Task objective =>
Exclude the pictures and retype the entries as written.

Raw data =>
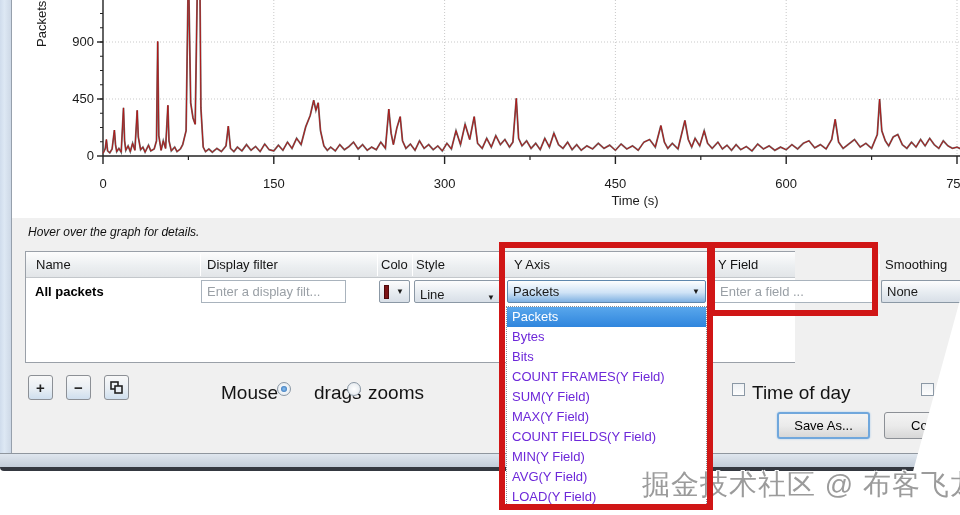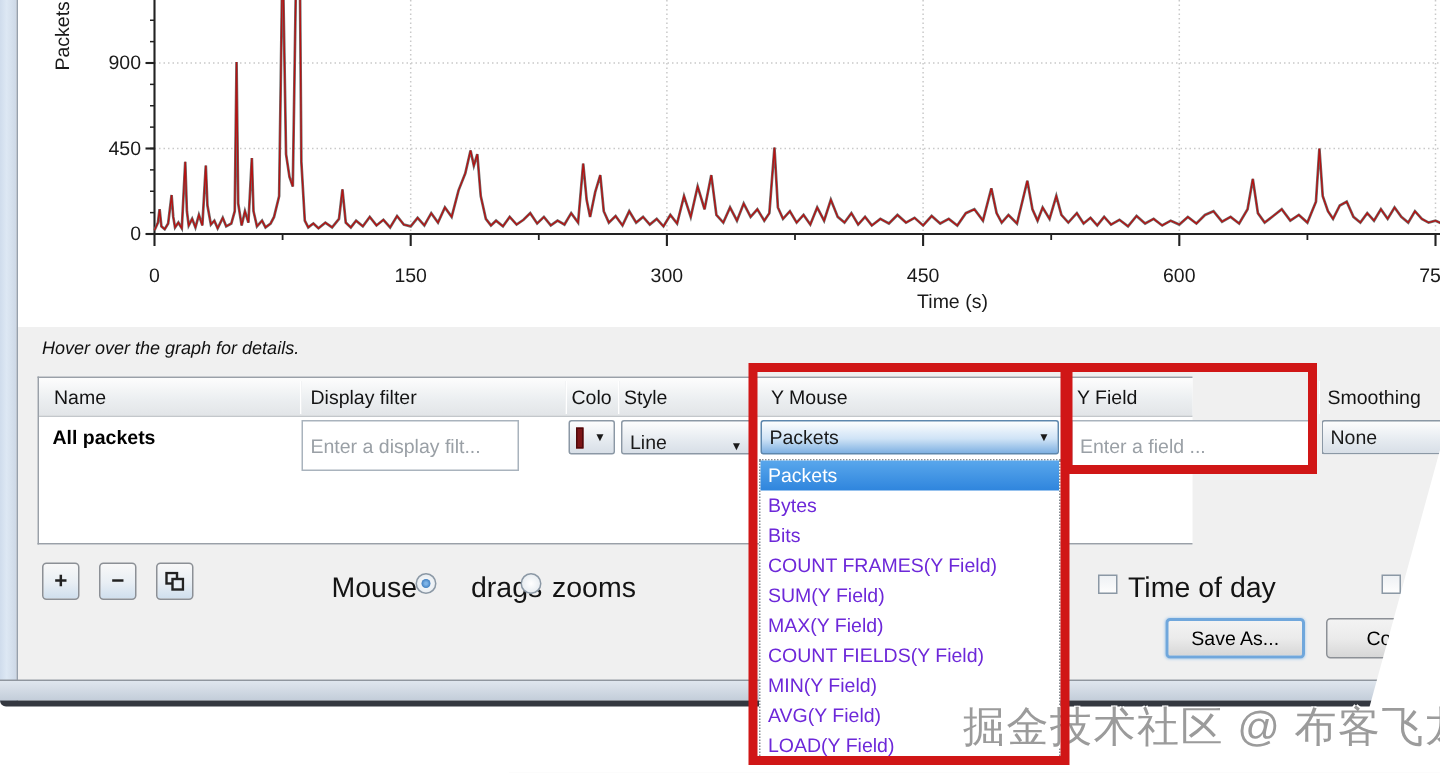"Y Mouse" span.hdr { text: Mouse -> Axis }
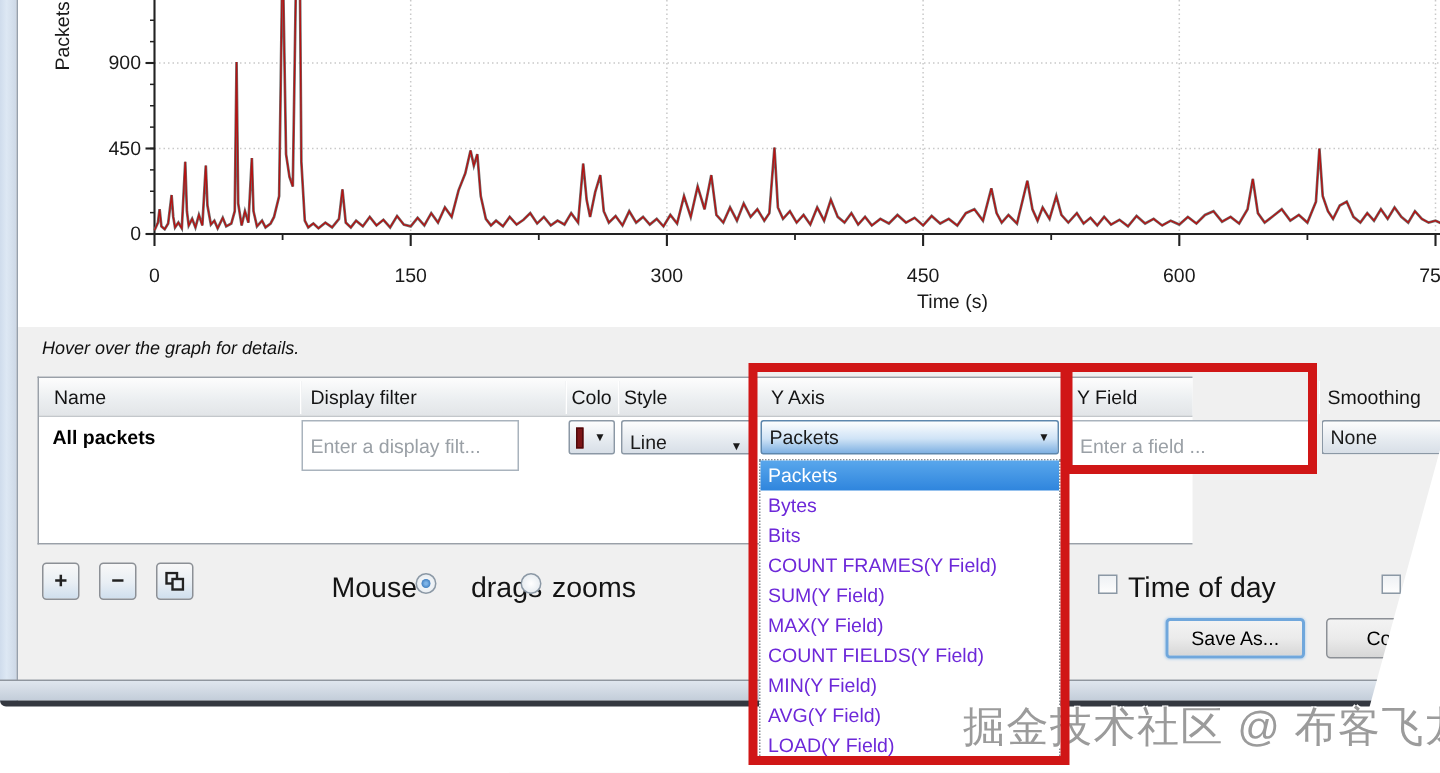"Enter a display filt..." .tfield { height: 34px -> 23px }
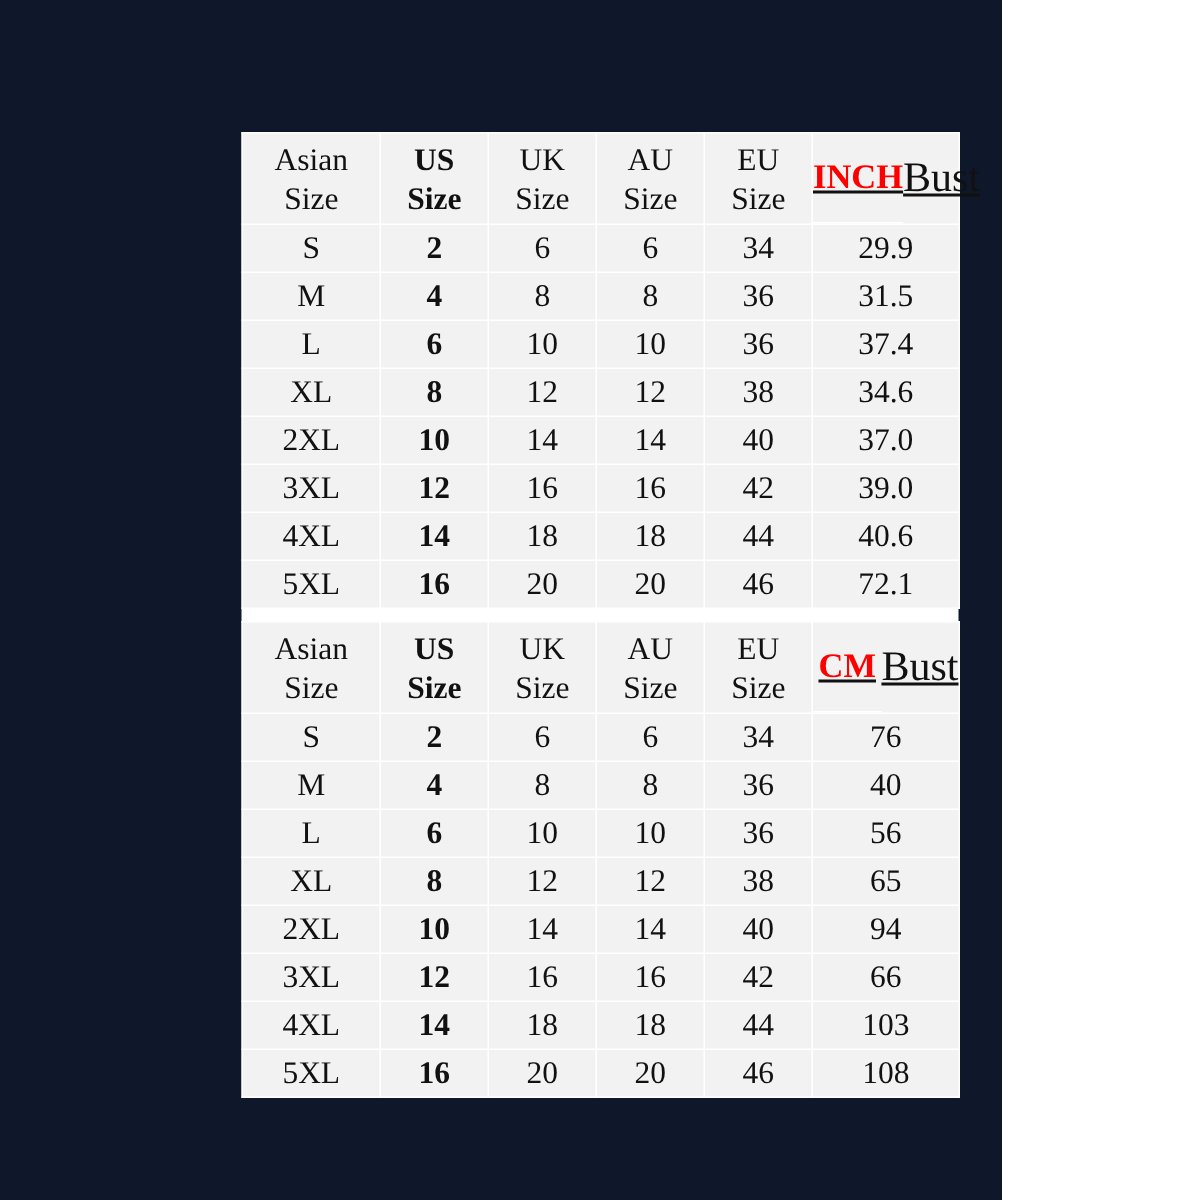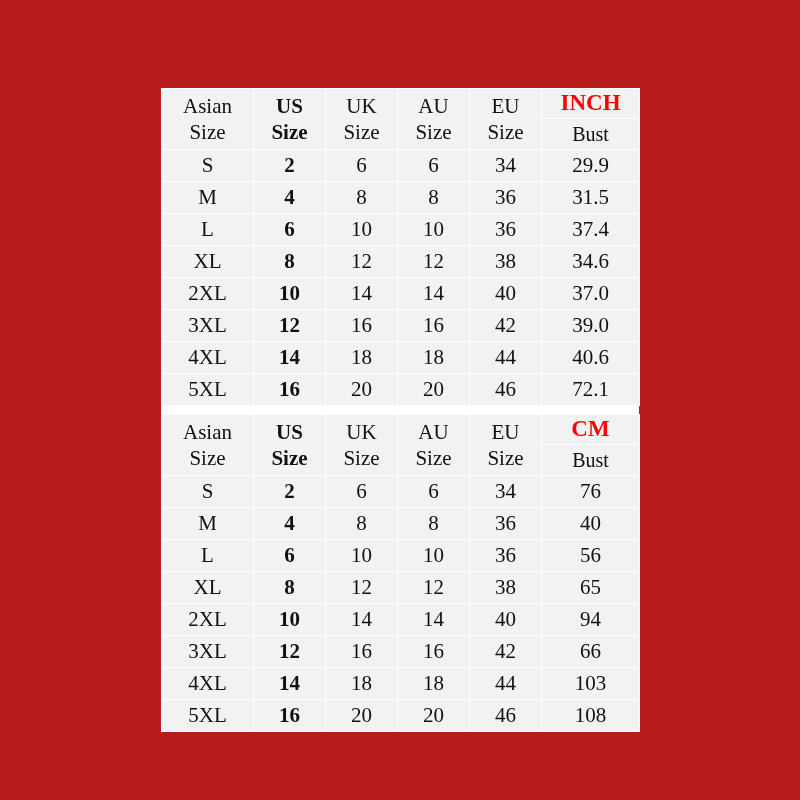"Asian" #page { background: #b91c1c -> #0f172a; width: 800px -> 668px }
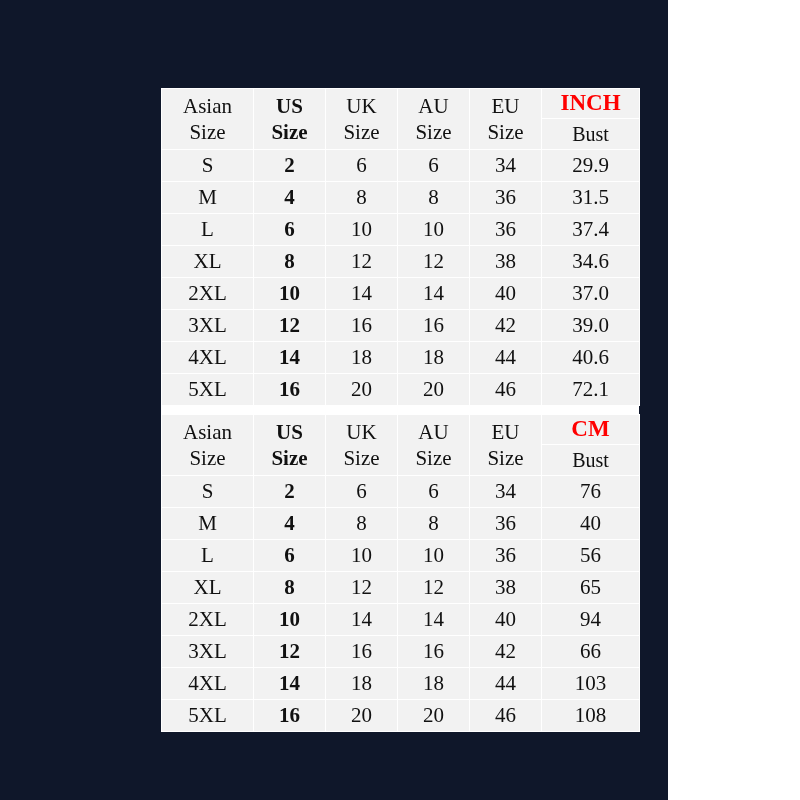"INCH" .unit-inner { flex-direction: column -> row; text-decoration: none -> underline }
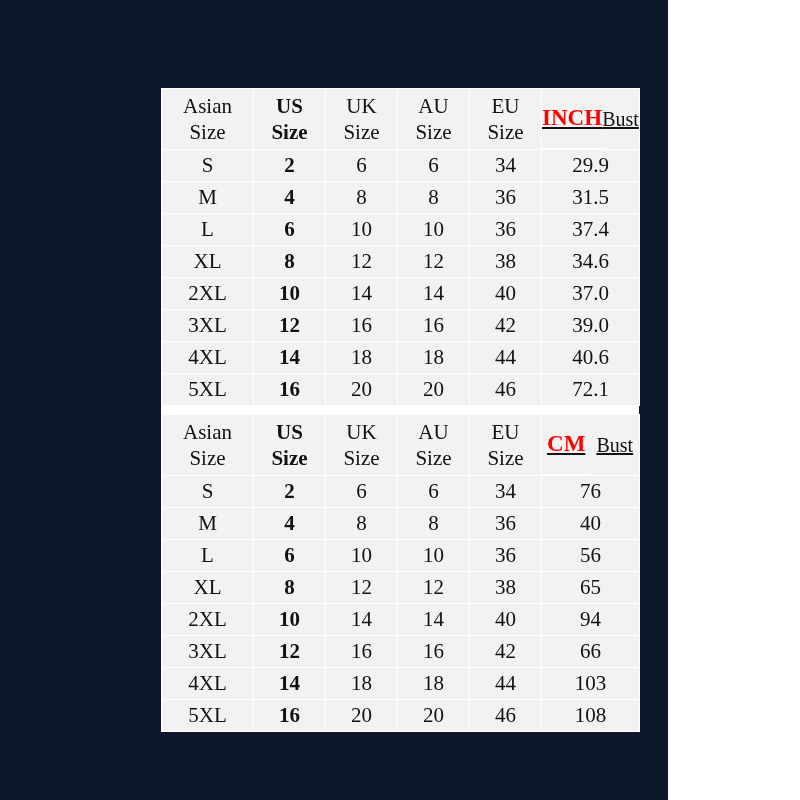"Bust" .unit-bottom { font-size: 20px -> 28px }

Finished task =>
"Y Mouse" span.hdr { text: Mouse -> Axis }
"Enter a display filt..." .tfield { height: 34px -> 23px }
"Asian" #page { background: #b91c1c -> #0f172a; width: 800px -> 668px }
"INCH" .unit-inner { flex-direction: column -> row; text-decoration: none -> underline }
"Bust" .unit-bottom { font-size: 20px -> 28px }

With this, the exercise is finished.